Just how could you ever exist?

You’re going to cry out to me

and yell above the thunder of my dark thoughts, saying

Just let me please

And I would be confused about why you would dare

to come any near

Just how could you ever exist?

And I might secretly want to believe in you,

I might not even admit it, but I could hardly believe

that anyone would want to go through all the trouble

of trying to calm my own storms,

when I couldn’t even do it myself

Just how could you ever exist?

My demons have clouded my sight,

trying to blind me with my own lightning,

but you’re going to keep holding on tight,

hoping you’d eventually see the sun’s light,

that would dry up all of these tears

that I’ve always failed to hide 

And then you’re still going to stay,

even when I might just break into another storm

that could always come back another day

Just how could you ever exist?

And the longer you’d stay by my side,

there’s nothing else I could do

And I’d wish I could more than apologize

for all that you’d have to go through 

because of me

But then you’ll still love me anyways—

not just because you see something in me,

but you also have a storm of your own

that you’d wish to battle with me

~ + ~

Poetry Attempts

mon stylo saignant

I’m gonna be honest here:

I’m not a good poet cause my pen is possessed, my mind is a mess

I don’t have a rhythm and I don’t like to rhyme if it hinders my thoughts.

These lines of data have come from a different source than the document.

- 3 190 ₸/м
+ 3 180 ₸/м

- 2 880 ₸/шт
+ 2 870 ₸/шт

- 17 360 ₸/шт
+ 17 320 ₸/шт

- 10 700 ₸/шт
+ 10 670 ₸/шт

I have a storm that makes me go in circles and trip

and sometimes the wind picks me up so I know how it’s like to drift,

even when I’m strapped with a seat belt in a car going straight.

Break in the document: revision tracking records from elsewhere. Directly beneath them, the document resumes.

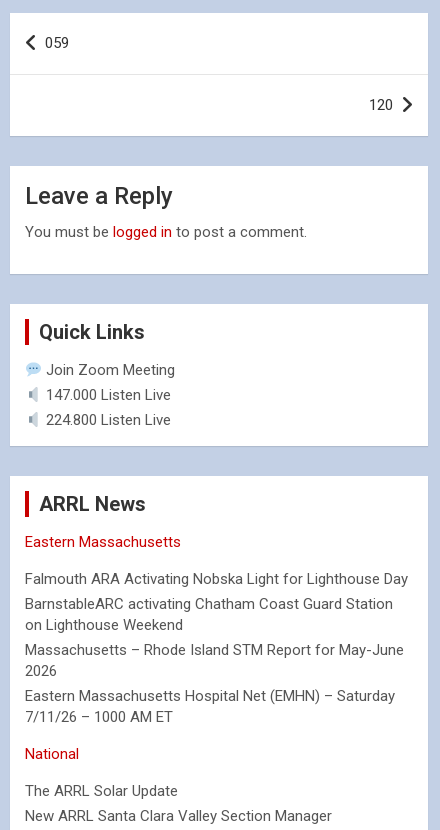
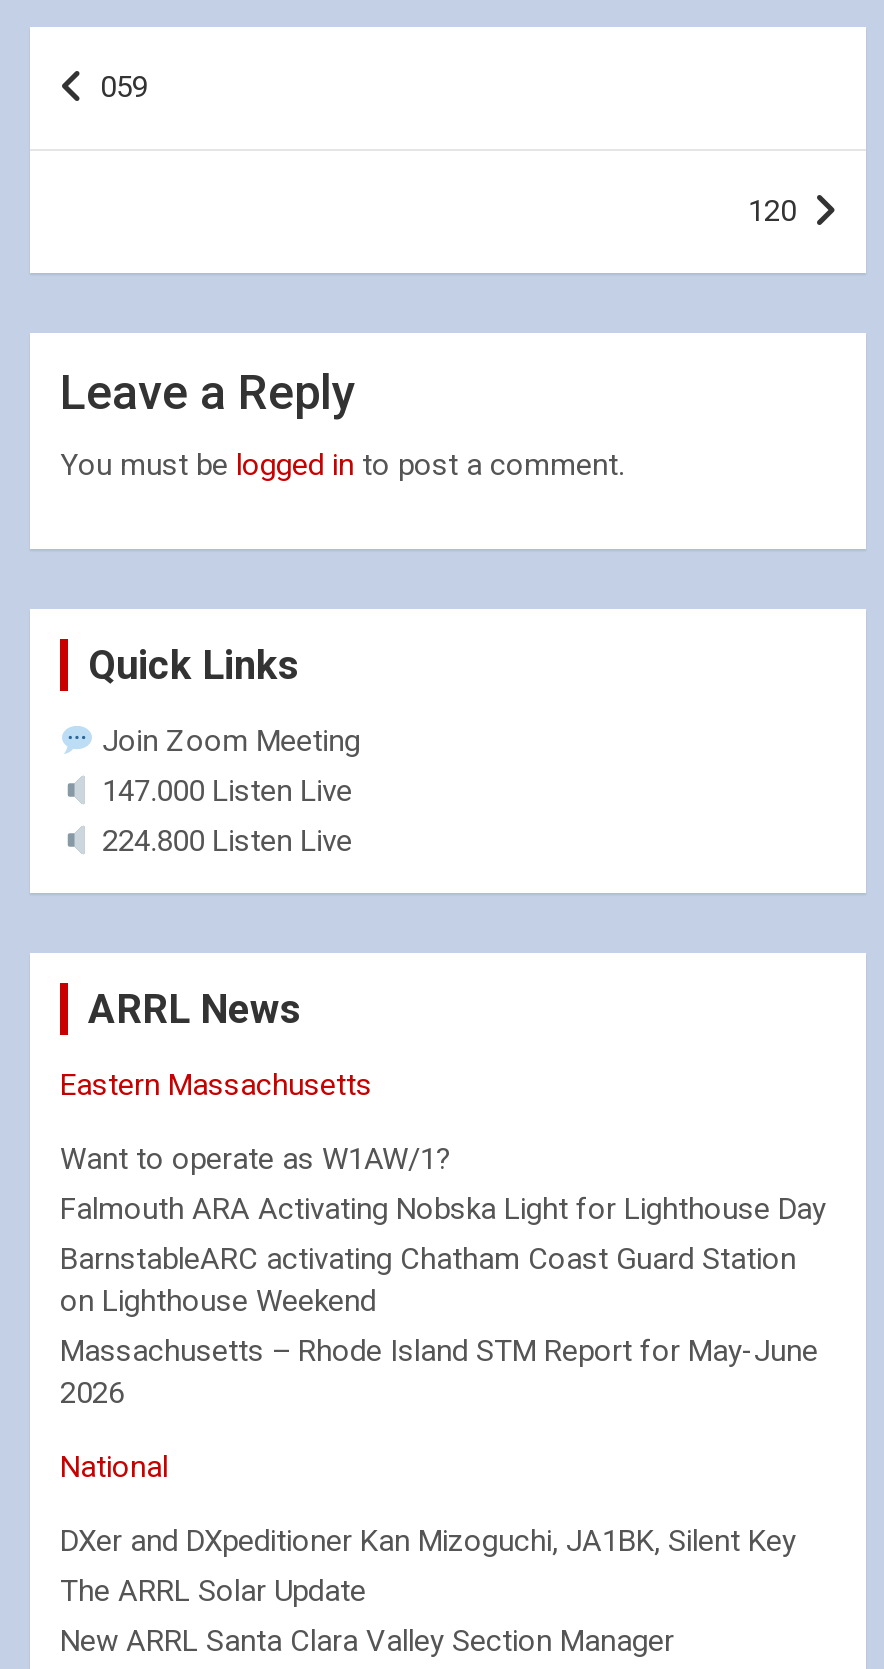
+ Want to operate as W1AW/1?

moved down: Falmouth ARA Activating Nobska Light for Lighthouse Day | BarnstableARC activating Chatham Coast Guard Station | on Lighthouse Weekend | Massachusetts – Rhode Island STM Report for May-June | 2026

- Eastern Massachusetts Hospital Net (EMHN) – Saturday
- 7/11/26 – 1000 AM ET

moved up: National

+ DXer and DXpeditioner Kan Mizoguchi, JA1BK, Silent Key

I don’t like it when words taste like metal,

or when they sound like plastic

and for some reason I’m noticing this more and more often—

It’s hard to see invisible words in the air.

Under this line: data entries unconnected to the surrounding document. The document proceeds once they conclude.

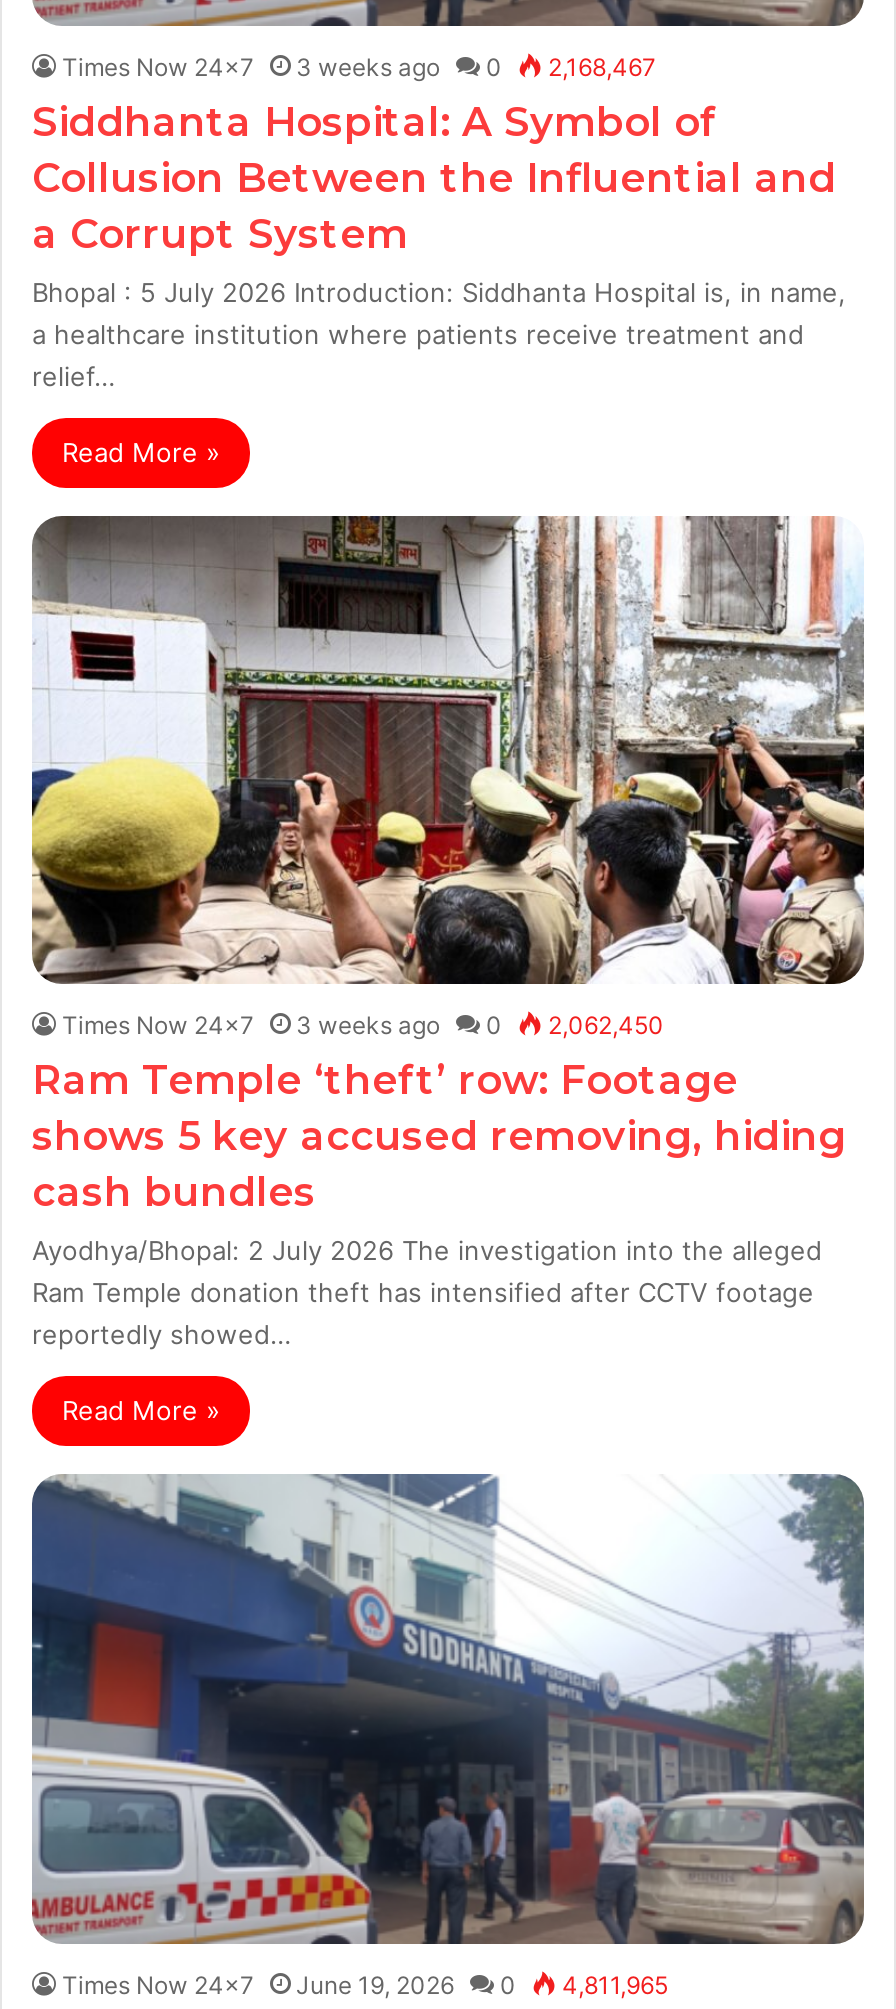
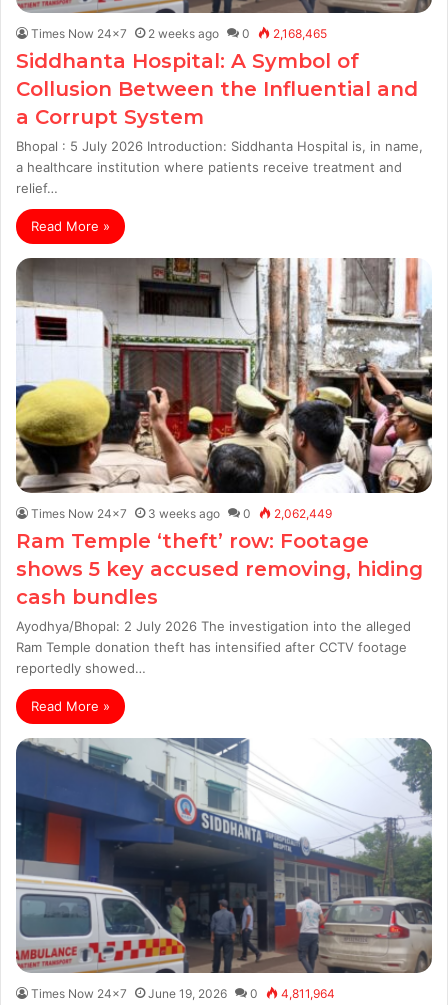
- 3 weeks ago
+ 2 weeks ago

- 2,168,467
+ 2,168,465

- Times Now 24x7 3 weeks ago 0 2,062,450
+ Times Now 24x7 3 weeks ago 0 2,062,449

- Times Now 24x7 June 19, 2026 0 4,811,965
+ Times Now 24x7 June 19, 2026 0 4,811,964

I don’t mean to seem like I don’t see you either,

cause everything’s a fast blur ’til I’m in my place

I apologize for each and every time you’re pushed away

by a gust of wind

The turbulence of bottling in,

trying to keep my lines even.

But the thunder doesn’t roll, it implodes

and my pen seems to move on her own

But maybe that’s because I’m in denial.

 

I know my pen’s true self when it’s just the two of us

She’s the most insane and frightening I know.

She rides with the clouds, no matter how dark

and doesn’t use proper grammar sometimes...

So I don’t always get what she says and why.

Cause she carries a glass filled over the top,

can’t help but repeat herself to herself

and would write in all caps like a slop...

Well she can say a ton of words that are otherwise numb,

And she can loudly scream without any sound.

But whenever she stops and falters,

I’d either hear the buzzing of words getting tangled up

or the crushing deep vacuum of outer space

And I’d remember that me and my pen are just like the same,

My reflection’s right here on the page.

 

And then I always have to clean up her mess so you can read it.

And it does seem to take a while longer

But it’s disappointing how it’ll never turn out just the way I want it to be.

There’s still a million other words that you just cannot see,

I cannot put two different sentences on top of each other if they don’t make sense anywhere else

And then there are things that just don’t fit anywhere at all.

And so I spend too much time trying to think of how to fill in the holes

so you don’t fall through

But I cannot fill in every one of them...

 

So I’d really love if I could just write out of the lines and

be able to see those invisible words in the air and

to never again find myself saying words that taste like metal.

Especially during times like this when when I’m terrified that you’d miss something important.